BENGALURU: Chief Minister Siddaramaiah is likely to discuss the Scheduled Tribe tag for the Kuruba community during Thursday’s cabinet meeting, as Mysuru-based Karnataka State Tribal Research Institute (KSTRI) has reportedly finished its ethnographic study of the community. The report favours an ST tag for Kurubas, according to sources.
It was during the previous BJP government that then CM Basavaraj Bommai had sent a proposal to the Centre, seeking ST tag for the community at the behest of former minister and Kuruba leader KS Eshwarappa. But the Centre had sent back the proposal, raising certain queries, following which the ethnographic study was necessitated.
At the Valmiki Jayanti event on Tuesday, Siddaramaiah admitted that the BJP government had taken the initiative. He is wary that the Valmiki community (ST Nayaka) has been opposing the move to grant ST tag to Kurubas.
One of Siddaramaiah’s associates and former MP VS Ugrappa, also an ST Nayaka leader, issued a warning at the event that the community will fight the ST tag to Kurubas. “We have no problem if 7 per cent quota is increased to 14 per cent before making any such move,” he cautioned.
It was in 1990-91, when Chandrashekar was PM, that Ugrappa and former PM HD Deve Gowda had managed to get ST status for the Nayaka community in Karnataka.
Now, CM Siddaramaiah appears to be in a Catch-22 situation — whether to go ahead with the ST tag proposal for his Kuruba community by taking on the ST Nayaka community.
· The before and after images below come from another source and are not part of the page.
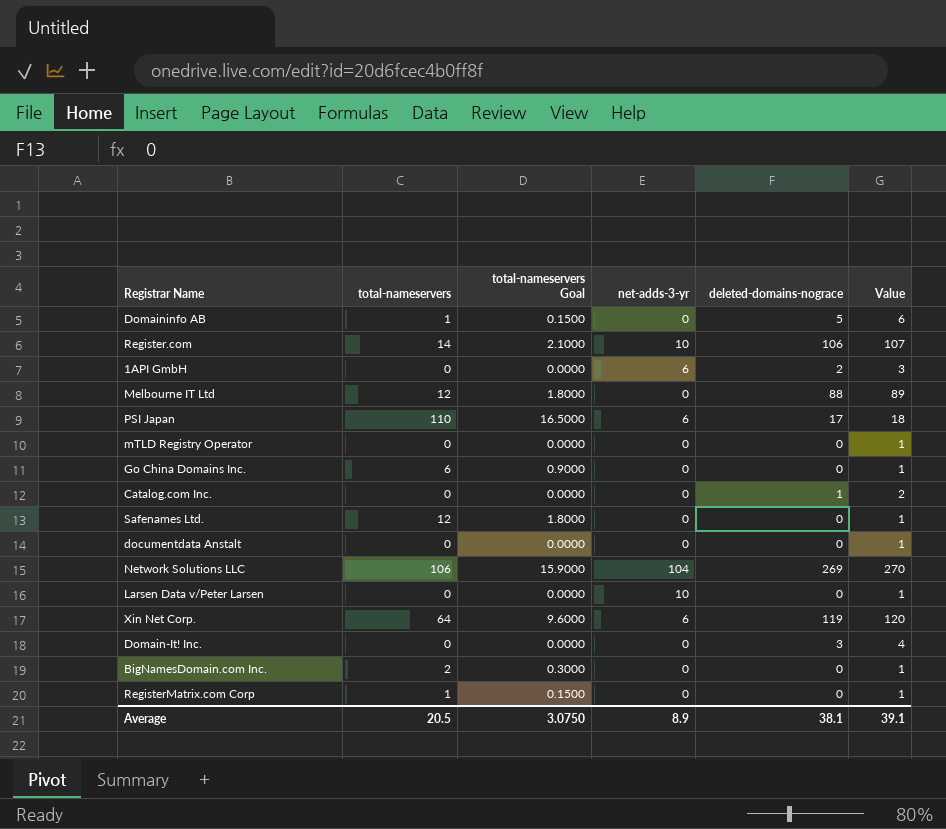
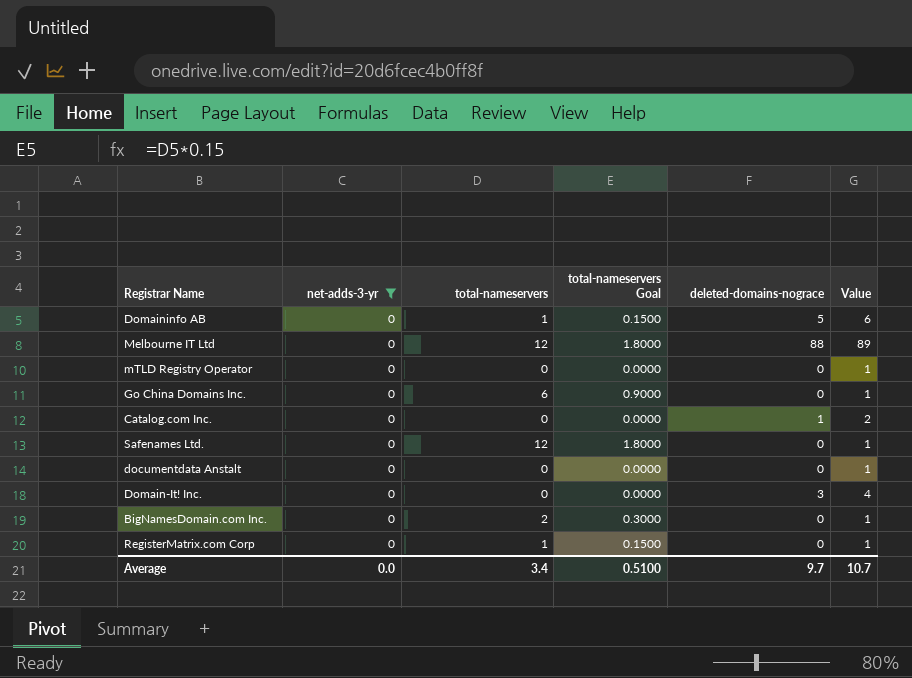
filter: none -> net-adds-3-yr = 0
column net-adds-3-yr | position: 4 -> 2
Average | net-adds-3-yr: 8.9 -> 0.0
Average | total-nameservers: 20.5 -> 3.4
Average | total-nameservers Goal: 3.0750 -> 0.5100
Average | deleted-domains-nograce: 38.1 -> 9.7
Average | Value: 39.1 -> 10.7

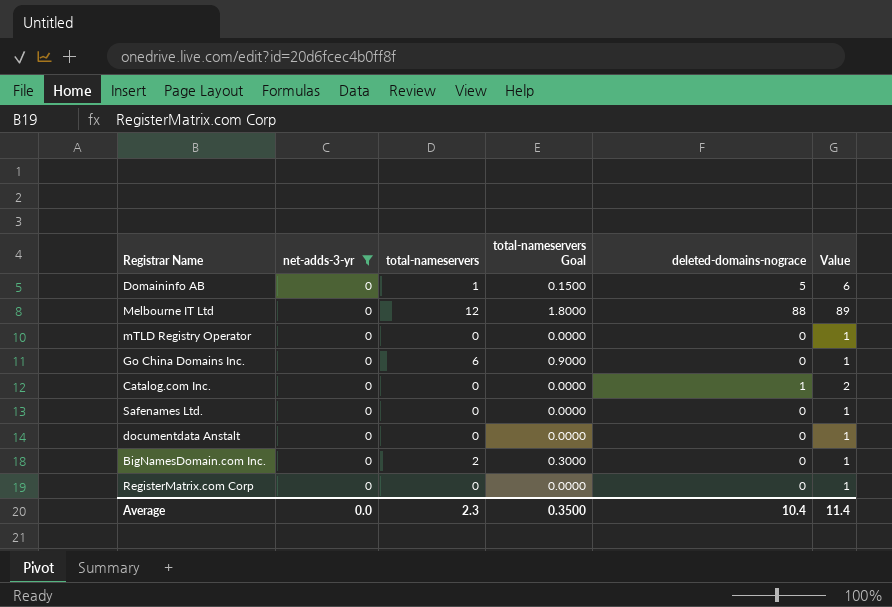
row Domain-It! Inc.: 0 | 0 | 0.0000 | 3 | 4 -> none
Safenames Ltd. | total-nameservers: 12 -> 0
Safenames Ltd. | total-nameservers Goal: 1.8000 -> 0.0000
RegisterMatrix.com Corp | total-nameservers: 1 -> 0
RegisterMatrix.com Corp | total-nameservers Goal: 0.1500 -> 0.0000
Average | total-nameservers: 3.4 -> 2.3
Average | total-nameservers Goal: 0.5100 -> 0.3500
Average | deleted-domains-nograce: 9.7 -> 10.4
Average | Value: 10.7 -> 11.4

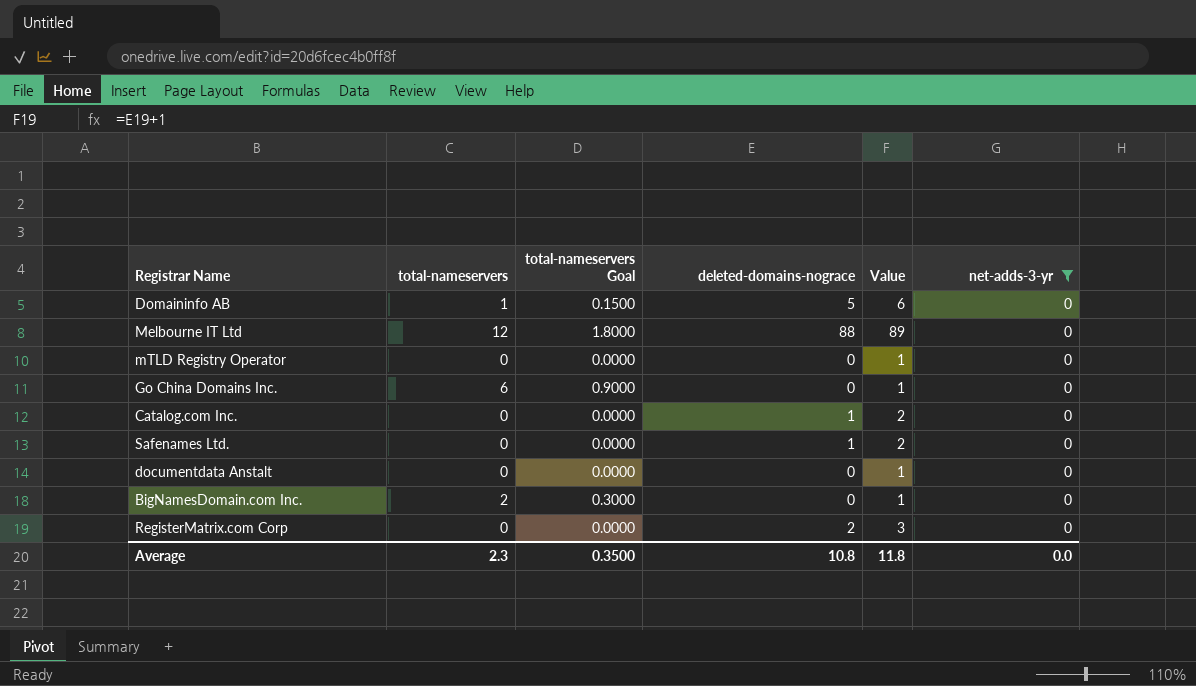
column net-adds-3-yr | position: 2 -> 6
Safenames Ltd. | deleted-domains-nograce: 0 -> 1
Safenames Ltd. | Value: 1 -> 2
RegisterMatrix.com Corp | deleted-domains-nograce: 0 -> 2
RegisterMatrix.com Corp | Value: 1 -> 3
Average | deleted-domains-nograce: 10.4 -> 10.8
Average | Value: 11.4 -> 11.8

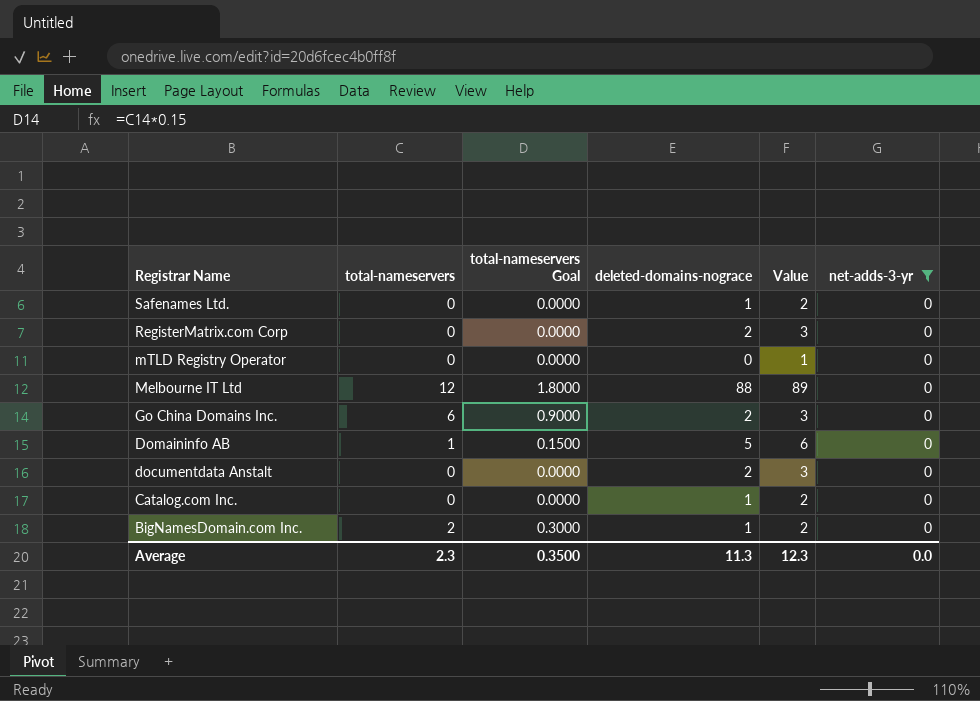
row order: none -> Registrar Name descending
Go China Domains Inc. | deleted-domains-nograce: 0 -> 2
Go China Domains Inc. | Value: 1 -> 3
documentdata Anstalt | deleted-domains-nograce: 0 -> 2
documentdata Anstalt | Value: 1 -> 3
BigNamesDomain.com Inc. | deleted-domains-nograce: 0 -> 1
BigNamesDomain.com Inc. | Value: 1 -> 2
Average | deleted-domains-nograce: 10.8 -> 11.3
Average | Value: 11.8 -> 12.3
The issue comes at a juncture when the ST Nayaka community does not have adequate representation in the cabinet to deliberate on the issue. ST Nayaka leaders B Nagendra and KN Rajanna lost their ministerial posts, and the lone community leader now is PWD Minister Satish Jarkiholi. Rajanna’s wife Shanthala, a former Tumakuru ZP president, had opposed the ST tag for Kurubas.
Siddaramaiah, who also holds the ST Development portfolio, ensured that officials held several rounds of talks on the issue, as there is an urgency to send the fresh proposal to the Centre.
The Office of the Registrar General of India, which had gone through the earlier proposals, including the one submitted by the government in July 2023, had made certain observations to which the state’s ST welfare department has to respond at the earliest, according to sources.